WORK ORDER
Report each line of the entries that contains the word "Service", copied in full.

DATASET
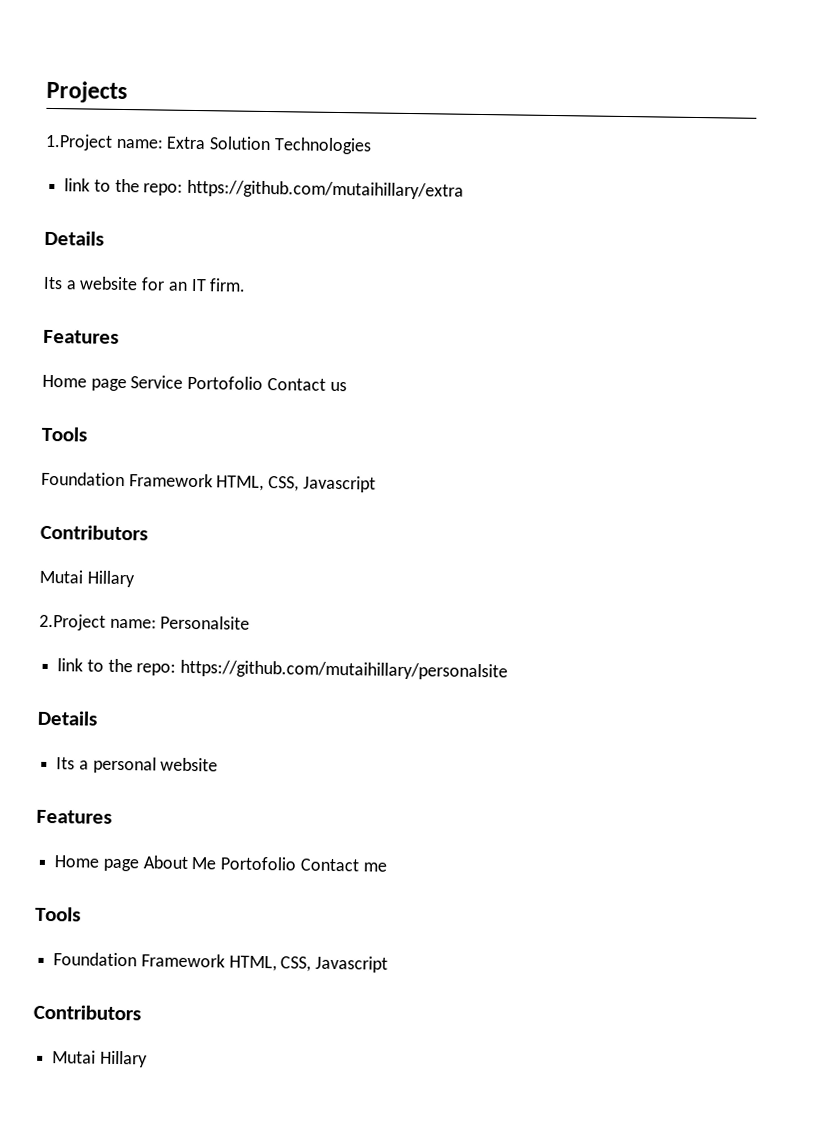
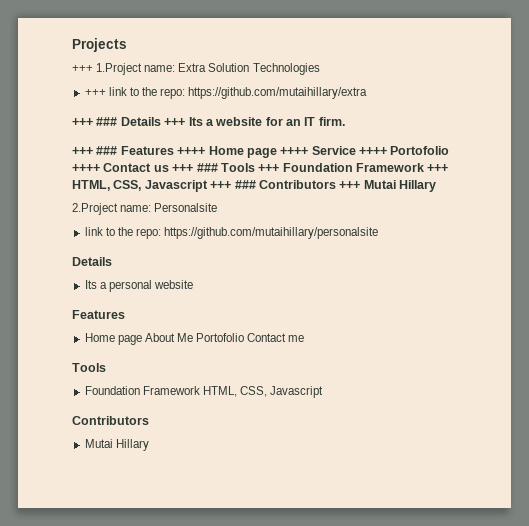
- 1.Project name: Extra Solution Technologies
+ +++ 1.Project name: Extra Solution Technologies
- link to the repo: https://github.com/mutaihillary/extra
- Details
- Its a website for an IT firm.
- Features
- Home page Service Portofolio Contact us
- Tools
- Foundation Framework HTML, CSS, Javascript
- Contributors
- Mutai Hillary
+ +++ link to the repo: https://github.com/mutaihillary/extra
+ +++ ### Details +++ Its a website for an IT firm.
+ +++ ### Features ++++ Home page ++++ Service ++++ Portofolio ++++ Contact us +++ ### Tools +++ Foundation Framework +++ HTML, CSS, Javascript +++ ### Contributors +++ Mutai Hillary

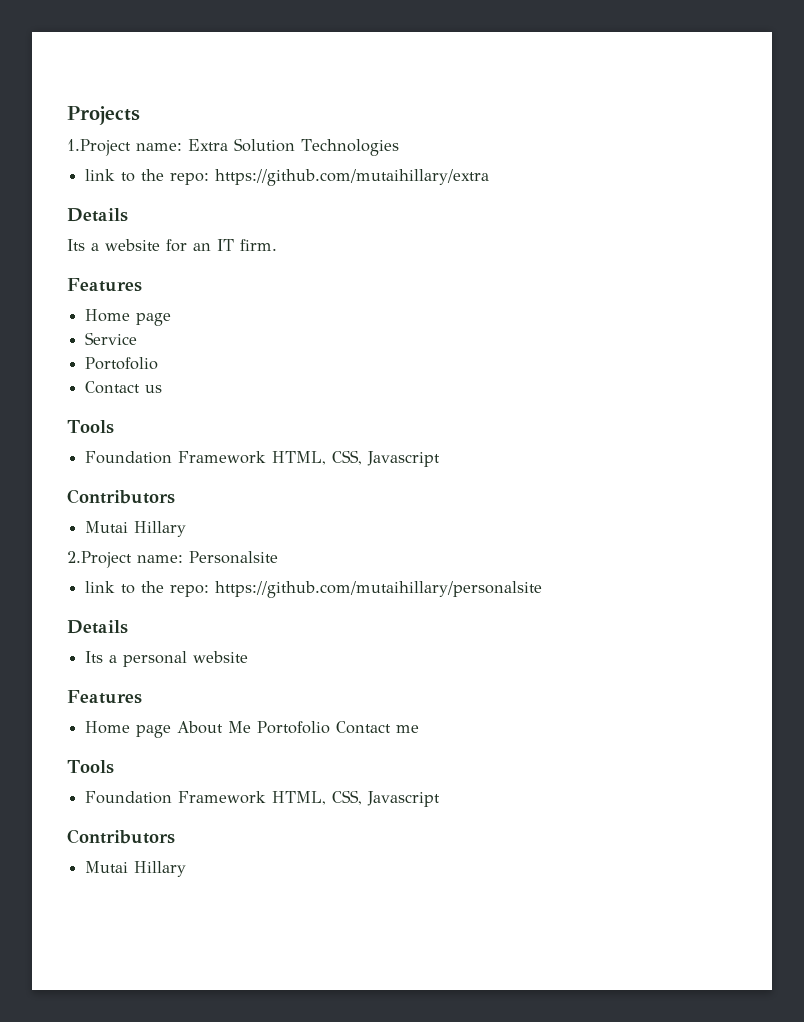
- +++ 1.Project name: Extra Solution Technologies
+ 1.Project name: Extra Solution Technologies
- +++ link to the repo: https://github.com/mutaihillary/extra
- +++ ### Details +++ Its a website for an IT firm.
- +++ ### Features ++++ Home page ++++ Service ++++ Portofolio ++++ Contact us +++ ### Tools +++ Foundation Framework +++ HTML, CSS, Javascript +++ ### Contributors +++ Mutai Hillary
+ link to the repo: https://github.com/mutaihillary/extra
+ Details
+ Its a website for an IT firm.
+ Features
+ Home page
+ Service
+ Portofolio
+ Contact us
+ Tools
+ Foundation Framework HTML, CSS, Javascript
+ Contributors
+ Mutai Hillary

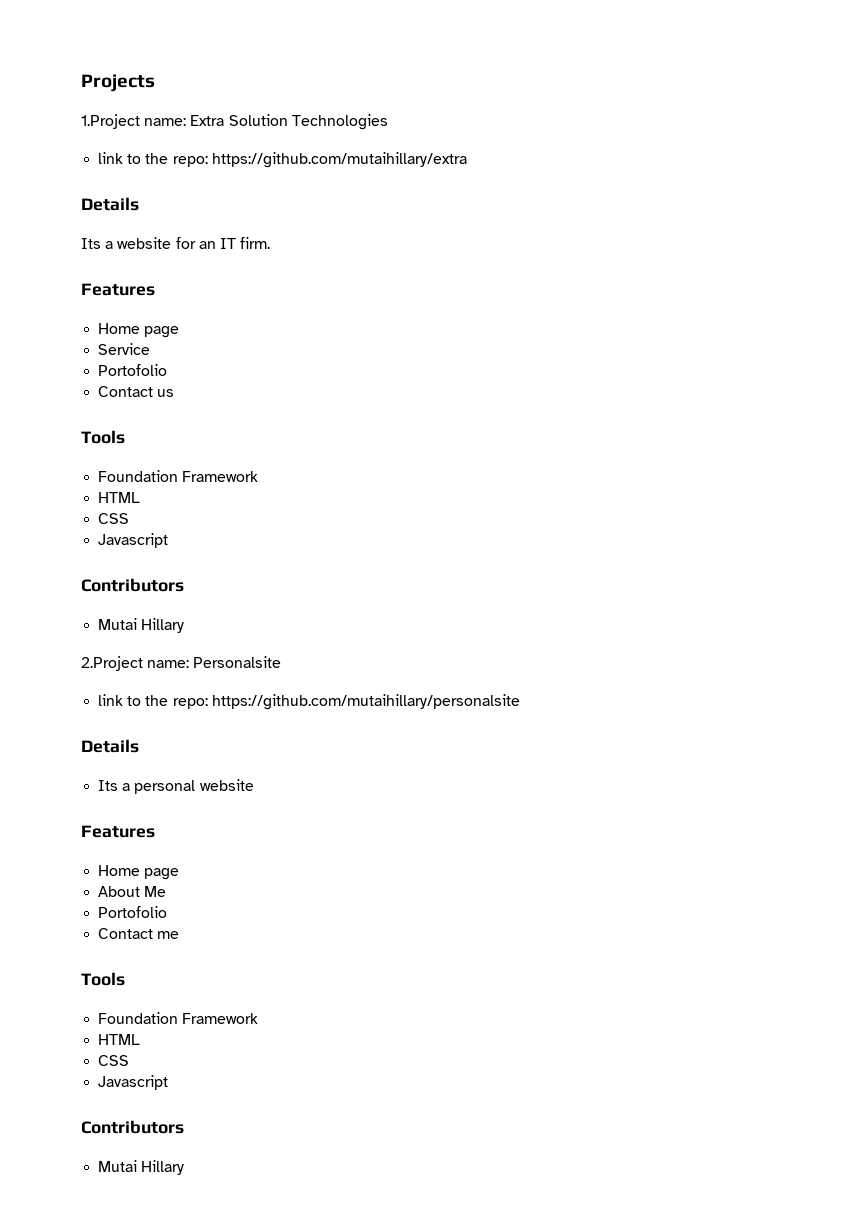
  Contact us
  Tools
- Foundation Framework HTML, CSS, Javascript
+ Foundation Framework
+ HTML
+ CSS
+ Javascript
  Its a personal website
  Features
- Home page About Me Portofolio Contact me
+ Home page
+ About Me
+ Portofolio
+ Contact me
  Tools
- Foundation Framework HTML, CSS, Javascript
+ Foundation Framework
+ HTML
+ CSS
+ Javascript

EXERCISE SOLUTION
- Home page Service Portofolio Contact us
+ +++ ### Features ++++ Home page ++++ Service ++++ Portofolio ++++ Contact us +++ ### Tools +++ Foundation Framework +++ HTML, CSS, Javascript +++ ### Contributors +++ Mutai Hillary
- +++ ### Features ++++ Home page ++++ Service ++++ Portofolio ++++ Contact us +++ ### Tools +++ Foundation Framework +++ HTML, CSS, Javascript +++ ### Contributors +++ Mutai Hillary
+ Service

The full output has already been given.